§ Data shown
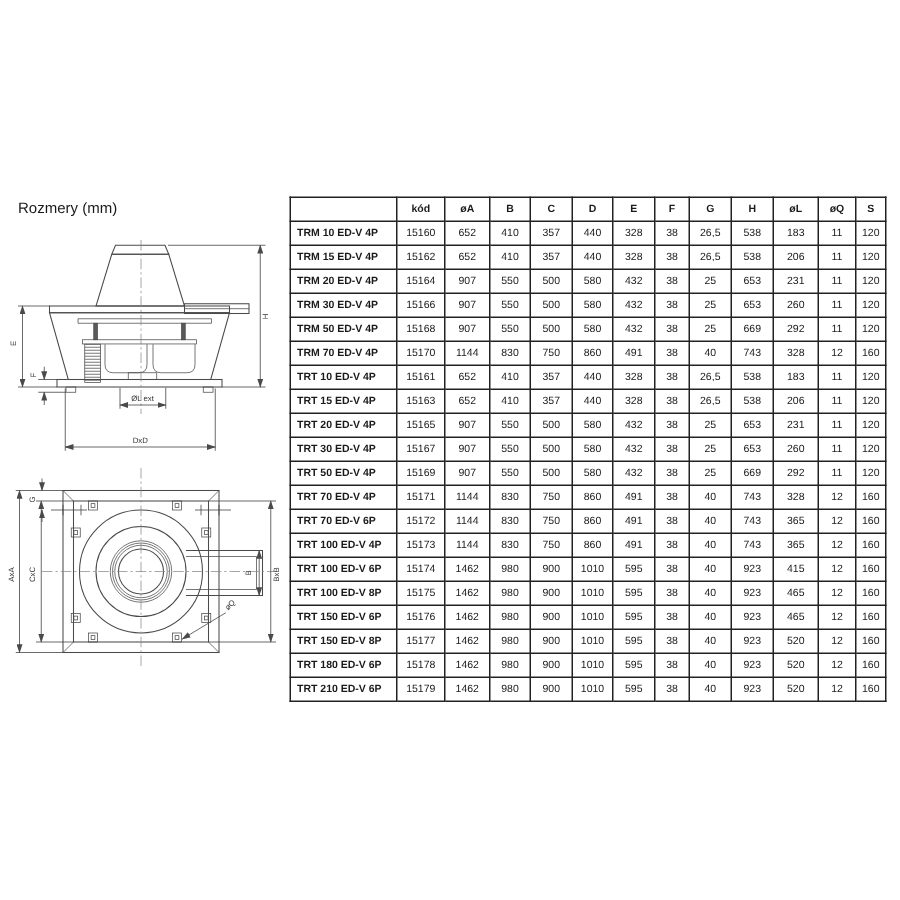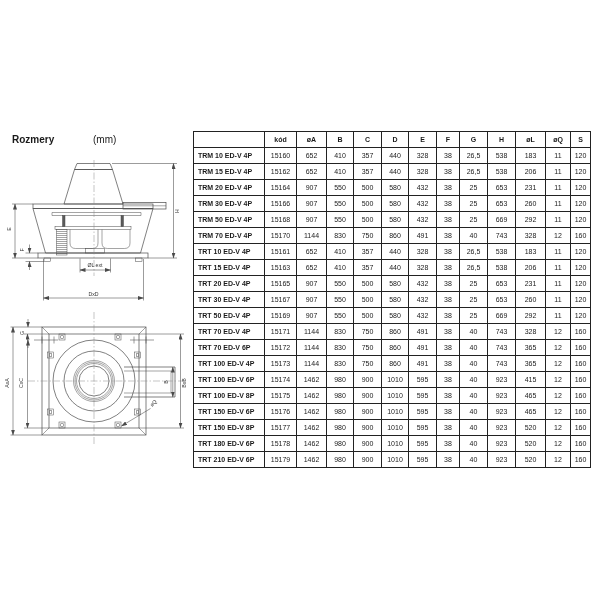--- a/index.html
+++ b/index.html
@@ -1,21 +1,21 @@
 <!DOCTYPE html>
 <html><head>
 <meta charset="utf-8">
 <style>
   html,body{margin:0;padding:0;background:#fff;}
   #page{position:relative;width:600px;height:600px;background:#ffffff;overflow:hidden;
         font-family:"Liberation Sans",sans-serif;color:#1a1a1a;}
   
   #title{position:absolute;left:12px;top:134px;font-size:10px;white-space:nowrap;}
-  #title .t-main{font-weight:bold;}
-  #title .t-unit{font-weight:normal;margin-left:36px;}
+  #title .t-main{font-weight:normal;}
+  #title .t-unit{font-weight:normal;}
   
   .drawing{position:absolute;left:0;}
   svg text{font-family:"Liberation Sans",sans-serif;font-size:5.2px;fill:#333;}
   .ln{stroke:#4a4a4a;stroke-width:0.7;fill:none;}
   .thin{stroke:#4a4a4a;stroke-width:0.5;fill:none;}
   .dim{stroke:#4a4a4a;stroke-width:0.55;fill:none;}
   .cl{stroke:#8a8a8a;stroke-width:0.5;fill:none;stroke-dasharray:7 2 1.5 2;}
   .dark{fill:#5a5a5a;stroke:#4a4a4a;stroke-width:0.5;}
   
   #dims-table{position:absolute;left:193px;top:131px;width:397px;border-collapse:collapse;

§ Aim of the task
Apart from the pictures, every line above must be printed exactly.

§ Output for this task
--- a/index.html
+++ b/index.html
@@ -1,21 +1,21 @@
 <!DOCTYPE html>
 <html><head>
 <meta charset="utf-8">
 <style>
   html,body{margin:0;padding:0;background:#fff;}
   #page{position:relative;width:600px;height:600px;background:#ffffff;overflow:hidden;
         font-family:"Liberation Sans",sans-serif;color:#1a1a1a;}
   
   #title{position:absolute;left:12px;top:134px;font-size:10px;white-space:nowrap;}
-  #title .t-main{font-weight:bold;}
-  #title .t-unit{font-weight:normal;margin-left:36px;}
+  #title .t-main{font-weight:normal;}
+  #title .t-unit{font-weight:normal;}
   
   .drawing{position:absolute;left:0;}
   svg text{font-family:"Liberation Sans",sans-serif;font-size:5.2px;fill:#333;}
   .ln{stroke:#4a4a4a;stroke-width:0.7;fill:none;}
   .thin{stroke:#4a4a4a;stroke-width:0.5;fill:none;}
   .dim{stroke:#4a4a4a;stroke-width:0.55;fill:none;}
   .cl{stroke:#8a8a8a;stroke-width:0.5;fill:none;stroke-dasharray:7 2 1.5 2;}
   .dark{fill:#5a5a5a;stroke:#4a4a4a;stroke-width:0.5;}
   
   #dims-table{position:absolute;left:193px;top:131px;width:397px;border-collapse:collapse;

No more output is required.